Wie schafft die Universität eine „inklusive, diversitätssensible Lehr-, Lern-, Arbeits- und Forschungsumgebung”, so wie es im Code verankert ist?

Calvano: Ein zentraler Baustein sind Fortbildungen. Viele Lehrende und Mitarbeitende wollen wissen, wie sie Gender und Diversity in Lehrveranstaltungen oder im Team berücksichtigen können. Für sie gibt es Schulungen und Materialien. Wichtig sind außerdem niedrigschwellige Anlaufstellen wie psychologische Beratung und Supportpoints. Dort können auch Menschen Hilfe suchen, die Diskriminierung durch Vorgesetzte erlebt haben. Eine Herausforderung ist jedoch das Vertrauen: Wer institutionell diskriminiert wurde, zweifelt oft daran, ob ausgerechnet dieselbe Institution der richtige Ort für Unterstützung ist.

Rolff: Für Beschäftigte gibt es etwa den Personalrat, dazu die Antidiskriminierungsstelle, die Schwerbehindertenvertretung, Frauen- und Gleichstellungsbeauftragte sowie Ombudspersonen für gute wissenschaftliche Praxis. Ein strukturelles Problem bleibt die Angst vor Nachteilen, wenn man sich beschwert, zum Beispiel, wenn man gerade eine Abschlussarbeit schreibt. Anonyme Hinweise helfen zwar, reichen aber oft nicht, um Konsequenzen durchzusetzen.
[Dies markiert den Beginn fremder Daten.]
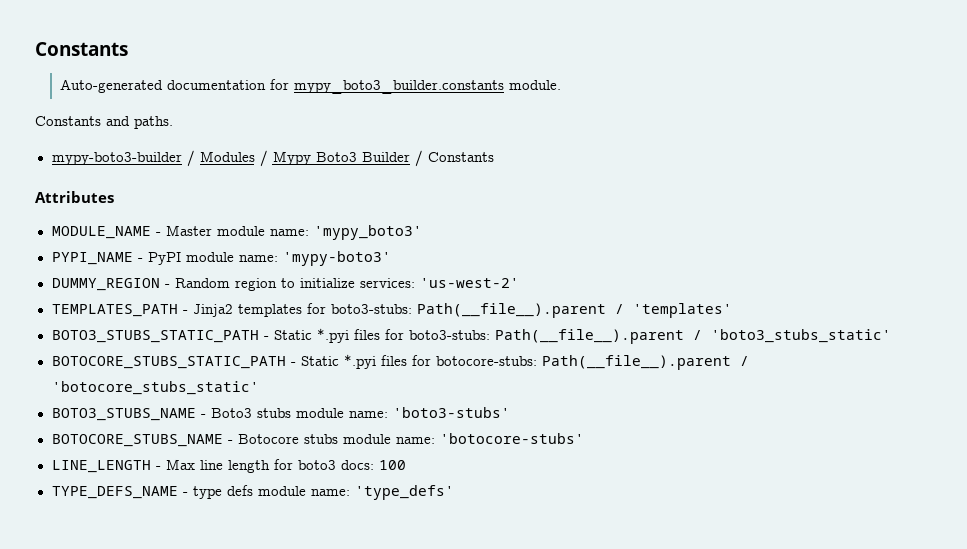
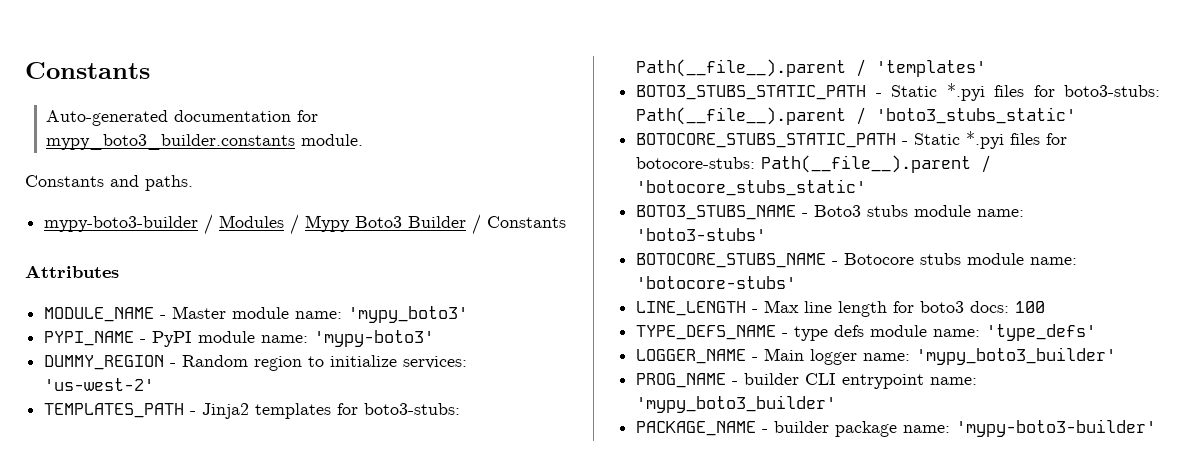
+ LOGGER_NAME - Main logger name: 'mypy_boto3_builder'
+ PROG_NAME - builder CLI entrypoint name: 'mypy_boto3_builder'
+ PACKAGE_NAME - builder package name: 'mypy-boto3-builder'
Was kann jede einzelne Person beitragen, damit der Anspruch eines diskriminierungsarmen Campus Realität wird?

Rolff: Zunächst gilt es, die eigene Aufmerksamkeit zu schärfen. Wer sensibilisiert ist, nimmt Situationen anders wahr und kann im Notfall eingreifen, Betroffene unterstützen oder Hilfe holen. Wer also mit Wissen und offenen Augen über den Campus geht, kann viel dazu beitragen, Diskriminierung zu verringern.

Calvano: Und es braucht Selbstreflexion. Welche Position habe ich in der Universität, welche Privilegien, welche blinden Flecken? Wer sich dieser Rolle bewusst ist, kann Diskriminierung eher erkennen, ansprechen und Schritt für Schritt zu einer inklusiveren Hochschulkultur beitragen.